YOUR TASK :: Transcribe exactly the lines from the top of the records below through the line that holds "position:absolute; left:17px; width:394px;", both included, with no pictures.

━━━ DATA FOR REVIEW

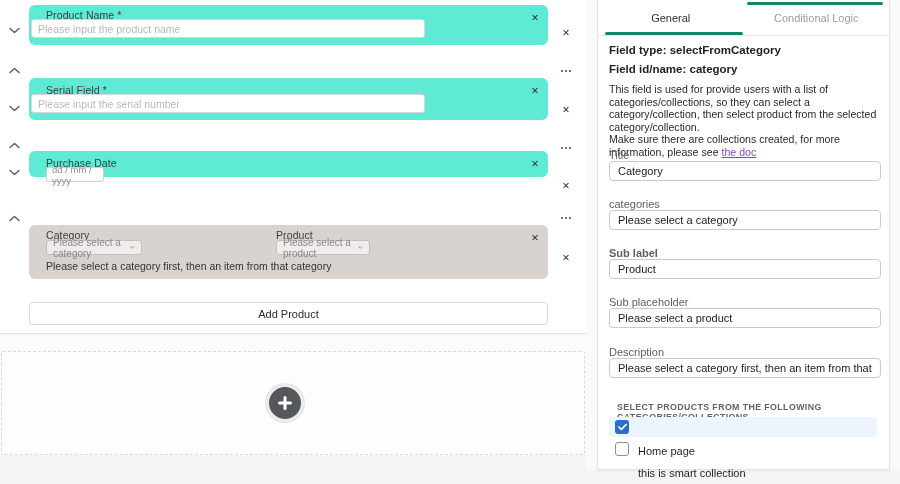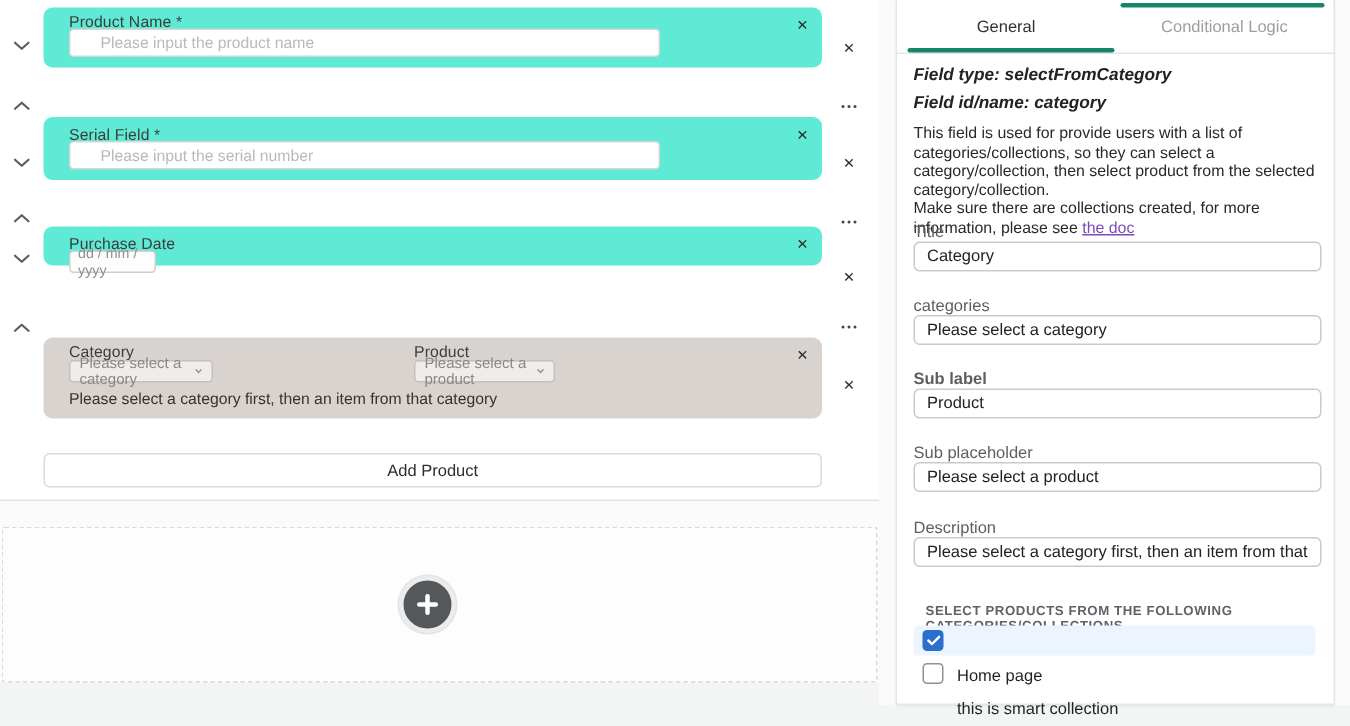--- a/index.html
+++ b/index.html
@@ -16,8 +16,8 @@
   .blk { position:absolute; left:29px; width:519px; background:#5eead4; border-radius:6px; }
   .blk.selected { background:#d9d3d0; }
   .blk-label { position:absolute; left:17px; font-size:10.5px; font-weight:500; color:#3d3d3d; letter-spacing:.1px; }
-  .blk-input { position:absolute; left:17px; width:394px; height:19px; background:#fff; border:1px solid #d6d6d6;
-               border-radius:3px; font-family:"Liberation Sans",sans-serif; font-size:10.5px; color:#444; padding:0 20px; outline:none; }
+  .blk-input { position:absolute; left:2px; width:394px; height:19px; background:#fff; border:1px solid #d6d6d6;
+               border-radius:3px; font-family:"Liberation Sans",sans-serif; font-size:10.5px; color:#444; padding:0 6px; outline:none; }
   .blk-input::placeholder { color:#b9b9b9; }
   .date-box { position:absolute; left:17px; width:58px; height:15px; background:#fdfdfd; border:1px solid #cfcfcf;
               border-radius:3px; display:flex; align-items:center; padding:0 5px; font-size:9.5px; color:#8f8f8f; }

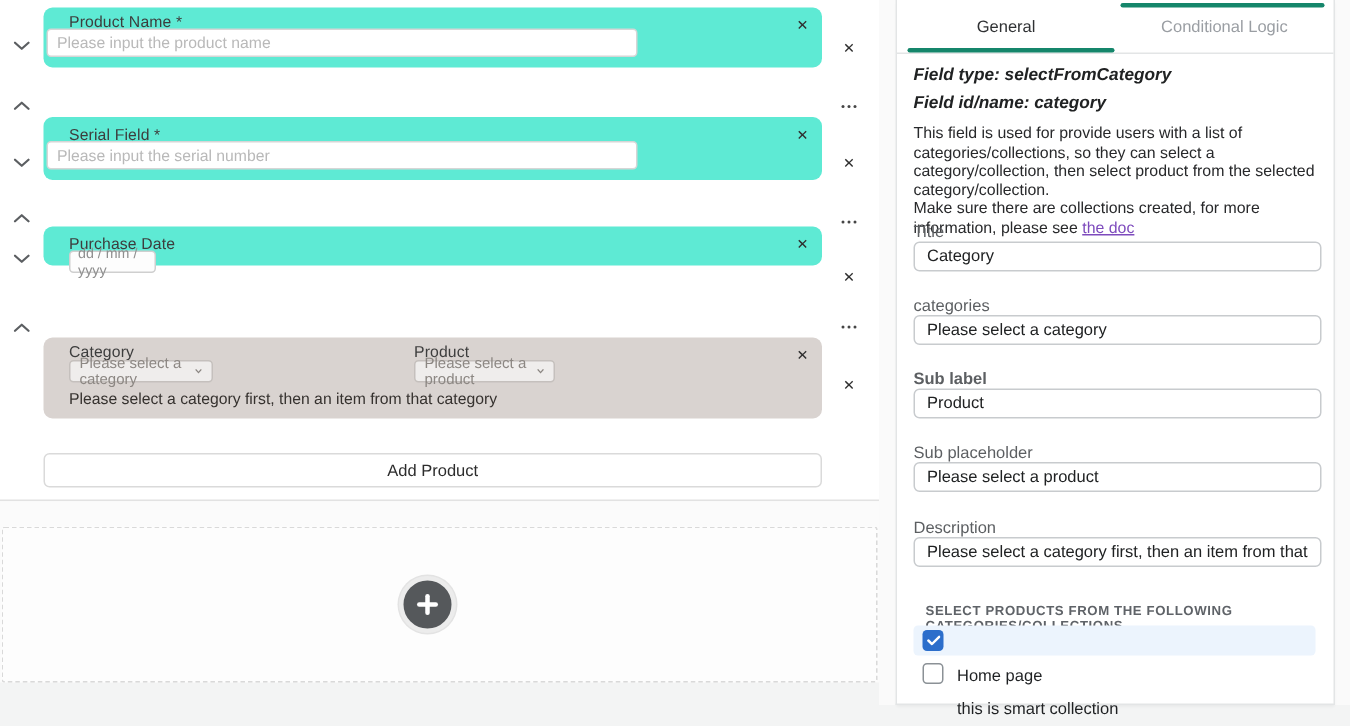--- a/index.html
+++ b/index.html
@@ -50,7 +50,7 @@
   .tab.inactive { color:#9a9ea3; }
   .tab-underline { position:absolute; left:7px; top:32px; width:138px; height:3px; background:var(--green); border-radius:2px; }
 
-  .bold-line { position:absolute; left:11px; font-size:11.5px; font-weight:bold; color:#202223;font-style:italic; }
+  .bold-line { position:absolute; left:11px; font-size:11.5px; font-weight:bold; color:#202223; }
   .panel-desc { position:absolute; left:11px; top:83px; width:274px; font-size:10.6px; line-height:12.6px; color:#28292b; }
   .panel-desc a { color:#7e4bbd; text-decoration:underline; cursor:pointer; }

━━━━━━

EXERCISE OUTPUT ::
--- a/index.html
+++ b/index.html
@@ -16,8 +16,8 @@
   .blk { position:absolute; left:29px; width:519px; background:#5eead4; border-radius:6px; }
   .blk.selected { background:#d9d3d0; }
   .blk-label { position:absolute; left:17px; font-size:10.5px; font-weight:500; color:#3d3d3d; letter-spacing:.1px; }
-  .blk-input { position:absolute; left:17px; width:394px; height:19px; background:#fff; border:1px solid #d6d6d6;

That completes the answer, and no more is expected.